::: Stored data
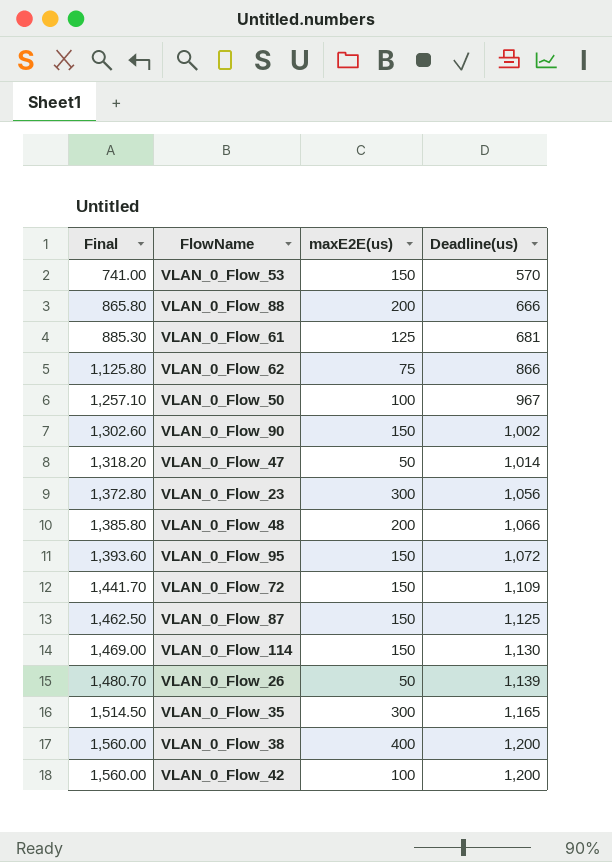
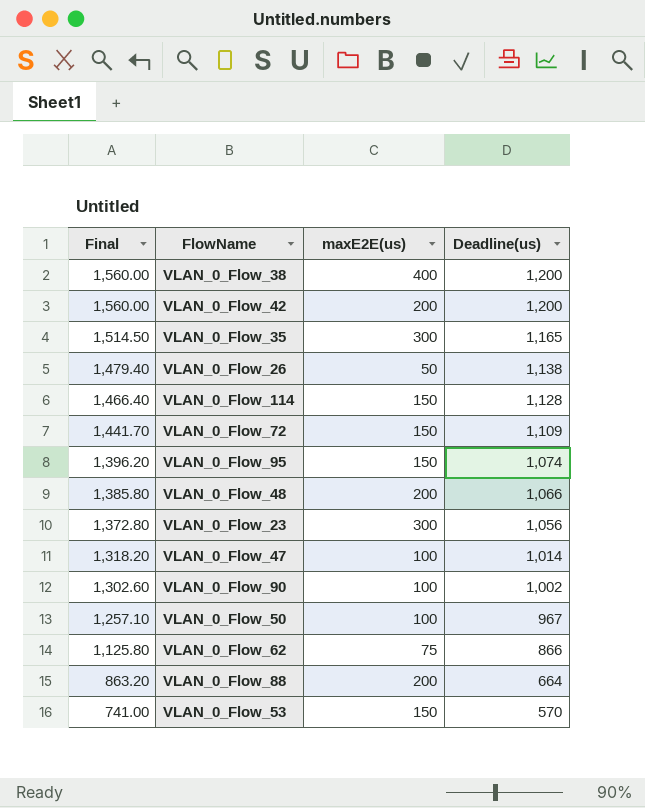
row order: Final ascending -> Final descending
row VLAN_0_Flow_61: 885.30 | 125 | 681 -> none
row VLAN_0_Flow_87: 1,462.50 | 150 | 1,125 -> none
VLAN_0_Flow_42 | maxE2E(us): 100 -> 200
VLAN_0_Flow_26 | Final: 1,480.70 -> 1,479.40
VLAN_0_Flow_26 | Deadline(us): 1,139 -> 1,138
VLAN_0_Flow_114 | Final: 1,469.00 -> 1,466.40
VLAN_0_Flow_114 | Deadline(us): 1,130 -> 1,128
VLAN_0_Flow_95 | Final: 1,393.60 -> 1,396.20
VLAN_0_Flow_95 | Deadline(us): 1,072 -> 1,074
VLAN_0_Flow_47 | maxE2E(us): 50 -> 100
VLAN_0_Flow_90 | maxE2E(us): 150 -> 100
VLAN_0_Flow_88 | Final: 865.80 -> 863.20
VLAN_0_Flow_88 | Deadline(us): 666 -> 664

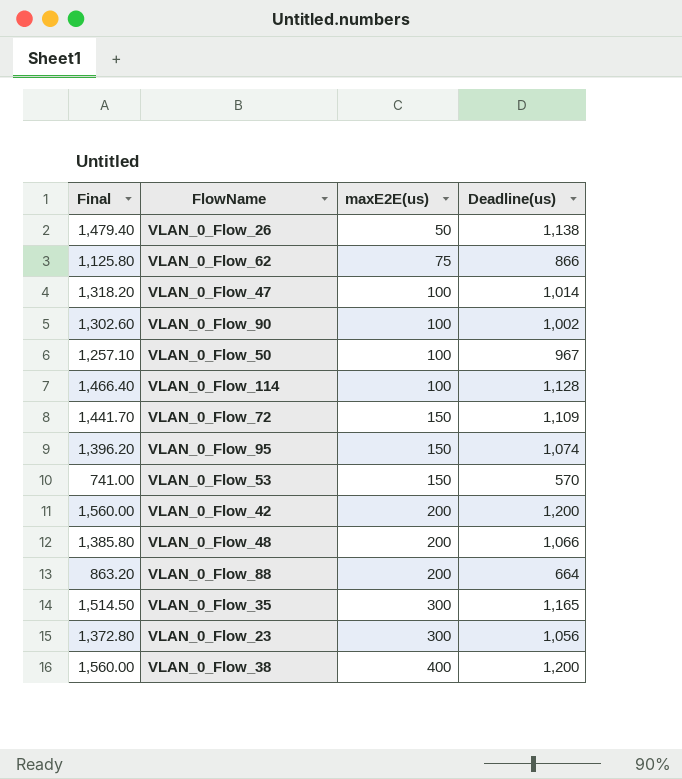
row order: Final descending -> maxE2E(us) ascending
VLAN_0_Flow_114 | maxE2E(us): 150 -> 100

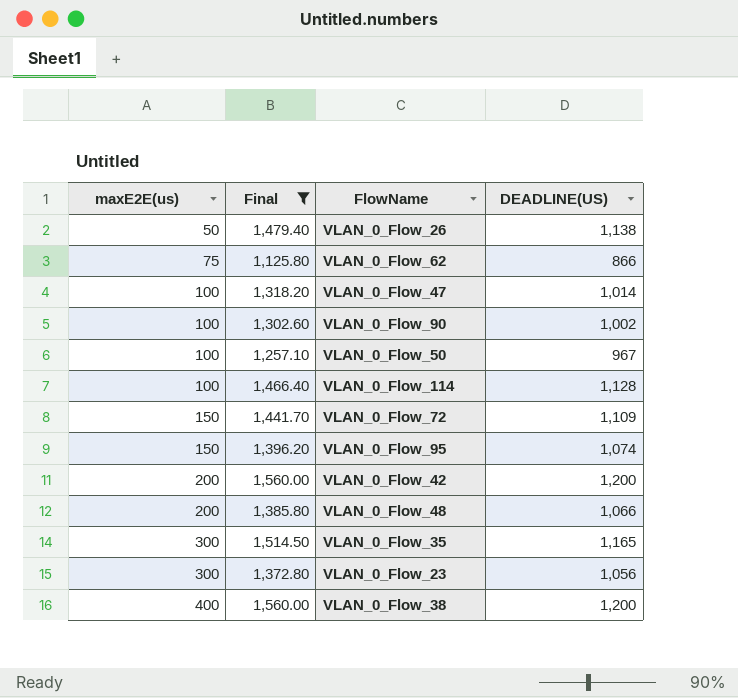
filter: none -> Final >= 1,125.80
column maxE2E(us) | position: 3 -> 1
column name: Deadline(us) -> DEADLINE(US)

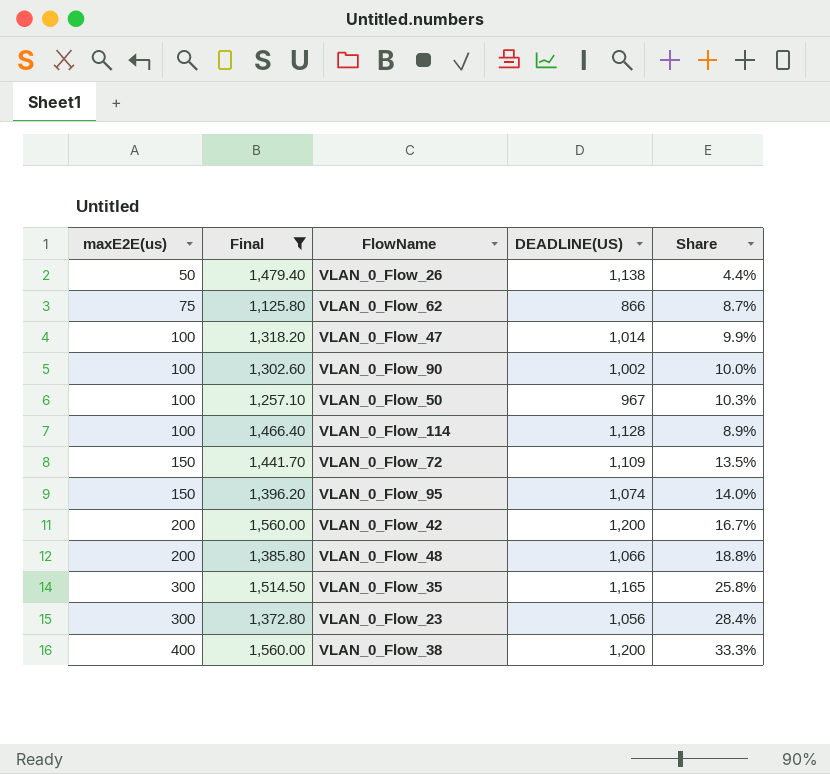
column Share | formula: none -> [maxE2E(us)] / [DEADLINE(US)]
::::::
• **Exercise instructions**: Word for word, reproduce each line from the one with "filter: none -> Final >= 1,125.80" through the last line of the material above, both included, and drop the pictures.

• **Written solution**:
filter: none -> Final >= 1,125.80
column maxE2E(us) | position: 3 -> 1
column name: Deadline(us) -> DEADLINE(US)

column Share | formula: none -> [maxE2E(us)] / [DEADLINE(US)]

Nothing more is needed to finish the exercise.